I’m a former newspaper journalist-turned communications consultant, originally from Canada’s Maritimes and now living in the province of Ontario. Most of my writing is about bygone life in Maritime Canada and includes a creative non-fiction book called A Watch in the Night: The story of Pomquet Island’s last lightkeeping family (Nimbus, 2007). Other fiction and non-fiction appears in publications based in the United States, the UK and Canada, one of which is “Hill 145,” 2017 winner of the CONSEQUENCE Magazine “Women Writing War” Fiction Prize, which is how you and I met. I’m currently shopping a novel to publishers and am finalizing a collection of short stories.

 

Why do you write?
Intriguing question… How can I not? I’ve been writing, since I was old enough to hold a pencil and construct a sentence. My first career was as a newspaper reporter. From that point onward, writing has been second nature to me. I’ve always found it easier to articulate my thoughts in writing than in speech. A famous writer (likely more than one) has said, “I write to know what I think.” That’s me, too. 

 

What kinds of stories do you write?
I like to tell other people’s stories, be they fictional people, actual ones, or composites of the two. Even my fiction is inspired by events that really happened.

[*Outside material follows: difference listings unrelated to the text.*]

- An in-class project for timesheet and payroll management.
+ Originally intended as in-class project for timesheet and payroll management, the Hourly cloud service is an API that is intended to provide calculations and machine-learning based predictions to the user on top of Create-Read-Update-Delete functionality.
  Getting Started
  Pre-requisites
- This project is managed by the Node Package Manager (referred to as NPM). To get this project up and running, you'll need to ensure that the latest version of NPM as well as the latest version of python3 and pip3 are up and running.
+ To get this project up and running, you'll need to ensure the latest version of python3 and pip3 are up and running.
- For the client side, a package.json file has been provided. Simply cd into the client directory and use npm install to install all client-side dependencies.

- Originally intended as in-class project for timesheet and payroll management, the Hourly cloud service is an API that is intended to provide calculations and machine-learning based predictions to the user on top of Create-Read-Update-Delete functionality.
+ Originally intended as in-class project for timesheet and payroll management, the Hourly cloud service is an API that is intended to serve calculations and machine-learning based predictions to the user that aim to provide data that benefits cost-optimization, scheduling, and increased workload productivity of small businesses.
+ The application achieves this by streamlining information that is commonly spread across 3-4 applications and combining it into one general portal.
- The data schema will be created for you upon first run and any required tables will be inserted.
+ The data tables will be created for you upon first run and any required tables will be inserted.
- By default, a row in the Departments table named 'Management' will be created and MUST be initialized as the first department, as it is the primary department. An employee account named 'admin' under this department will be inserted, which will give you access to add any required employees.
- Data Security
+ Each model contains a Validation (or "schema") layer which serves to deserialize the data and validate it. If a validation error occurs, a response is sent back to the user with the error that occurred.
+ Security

Most of my stories have an historical bent, and I try to stay true to the history while giving the reader the feeling of what it must have been like to live through the particular circumstance I’m portraying. I don’t aim to impart a message so much as to have the reader feel in some way uplifted by what they’ve read.

 

What do you enjoy most about writing?
Finding out where the story is going. I find that writing stories is at least as much fun as reading them—because there’s no telling where your characters are going to take you. I, as author, am usually just as surprised by the sudden in’s and out’s of a story as the reader. Another way of saying this, I suppose, is that the thing I enjoy most about writing is the worlds it takes me into—because in order to tell a story really well, I as the writer need to inhabit it; to see and feel as precisely as possible what the characters see and feel, so that I can translate that onto the page.

Tell me about any stories that  you have written about war or based on countries affected by humanitarian crises?

When I think of the term, “humanitarian crisis,” I’m inclined to think of crises happening today: the huge migration through Europe of refugees from so many horrible battles in which even the leaders of their own countries seem not to care whether they live or die—or whether, when the bombing is done, there is anything left to live for; or, the migration through the Americas of people fleeing drug lords, drug wars and corrupt governments; or, the continuing, rolling disasters in the form of floods and droughts that rob people, already living at barely subsistence levels, of basic food and shelter.

 

But my stories have been about the First World War. I’m going to go out on a limb and say that war—"The Great War”—was, most likely, the greatest humanitarian crisis of its time. And that crisis played out on both sides of the Atlantic. In Europe, just as today, innocent civilians were displaced by the fighting. In America, families and hopes were decimated when sons failed to come home. In all, 20 million people died as a result of that war and only half that number were soldiers. Canada (a country of barely 8 million at the time) contributed 61,000 dead soldiers to that total. No combatant country emerged without having paid a huge price—and the currency was human beings: a generation of young men who either died in the fighting or returned home irrevocably damaged in body, or spirit, or both. Then there were the civilians who just happened to be in the wrong places at the wrong times. Plus ça change…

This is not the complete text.